TASK DETAILS: From the records below, set down exactly the lines starting with the line that contains "Kupfer-Basteldraht, 0,6 mm, dunkelbraun, ca." and going on through the line that contains "Basteldraht aus Kupfer, schwarz, 0,4". Nothing else is wanted.

** GIVEN RECORDS follows **

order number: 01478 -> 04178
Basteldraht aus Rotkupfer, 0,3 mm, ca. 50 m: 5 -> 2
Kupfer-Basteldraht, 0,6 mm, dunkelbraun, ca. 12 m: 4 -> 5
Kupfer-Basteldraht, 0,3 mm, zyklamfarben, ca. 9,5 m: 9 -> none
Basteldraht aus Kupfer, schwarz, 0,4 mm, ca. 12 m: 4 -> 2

** End of GIVEN RECORDS **
** GIVEN RECORDS follows **

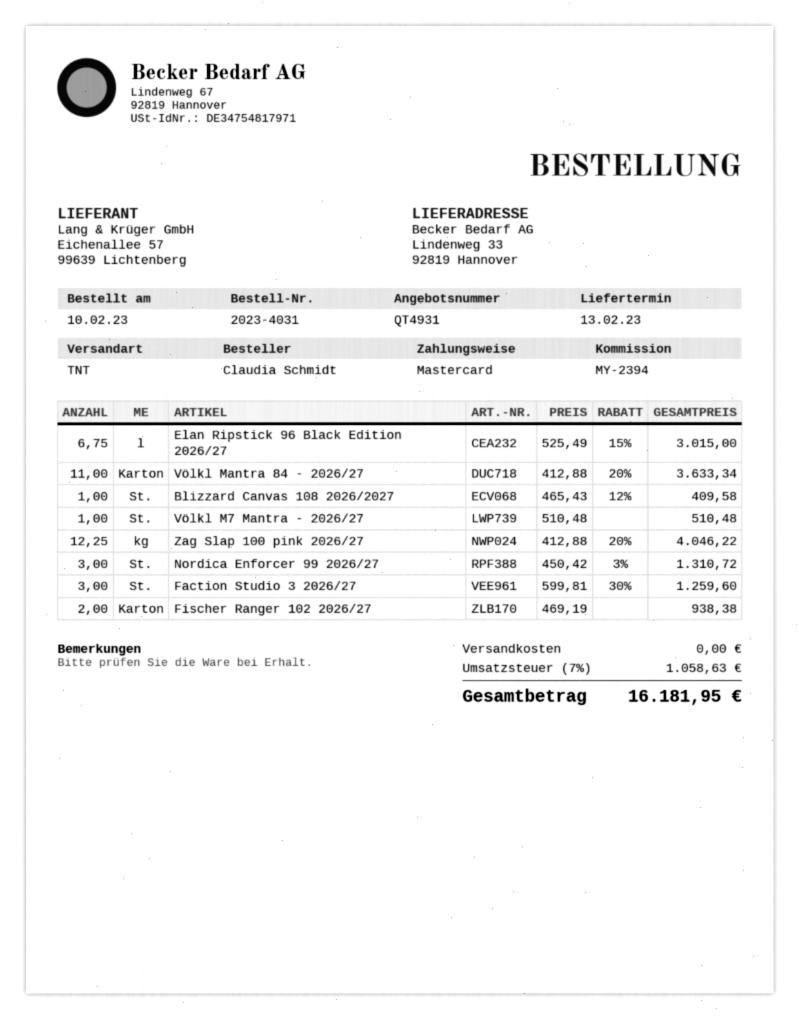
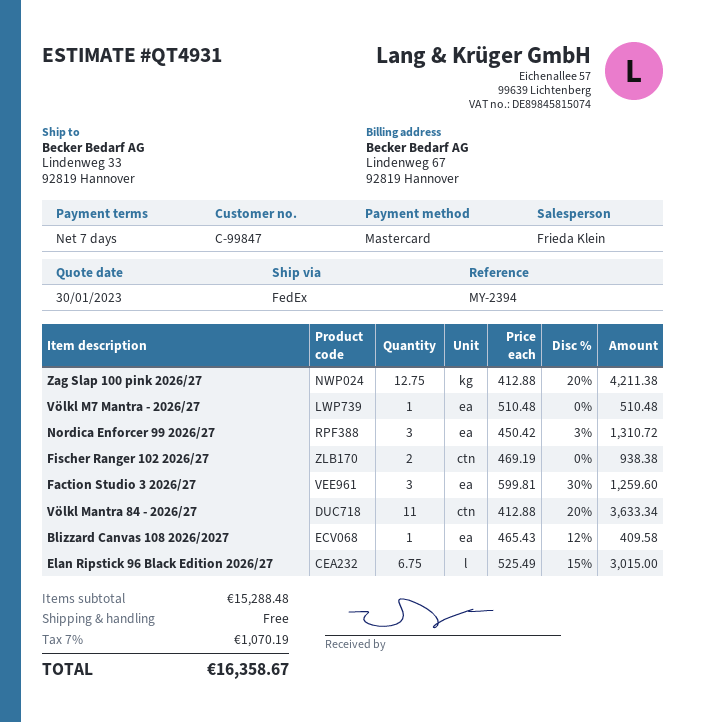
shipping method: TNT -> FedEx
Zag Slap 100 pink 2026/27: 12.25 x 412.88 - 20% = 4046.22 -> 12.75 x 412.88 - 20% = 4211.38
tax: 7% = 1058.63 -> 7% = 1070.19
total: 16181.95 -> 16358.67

** End of GIVEN RECORDS **

RESPONSE BOX:
Kupfer-Basteldraht, 0,6 mm, dunkelbraun, ca. 12 m: 4 -> 5
Kupfer-Basteldraht, 0,3 mm, zyklamfarben, ca. 9,5 m: 9 -> none
Basteldraht aus Kupfer, schwarz, 0,4 mm, ca. 12 m: 4 -> 2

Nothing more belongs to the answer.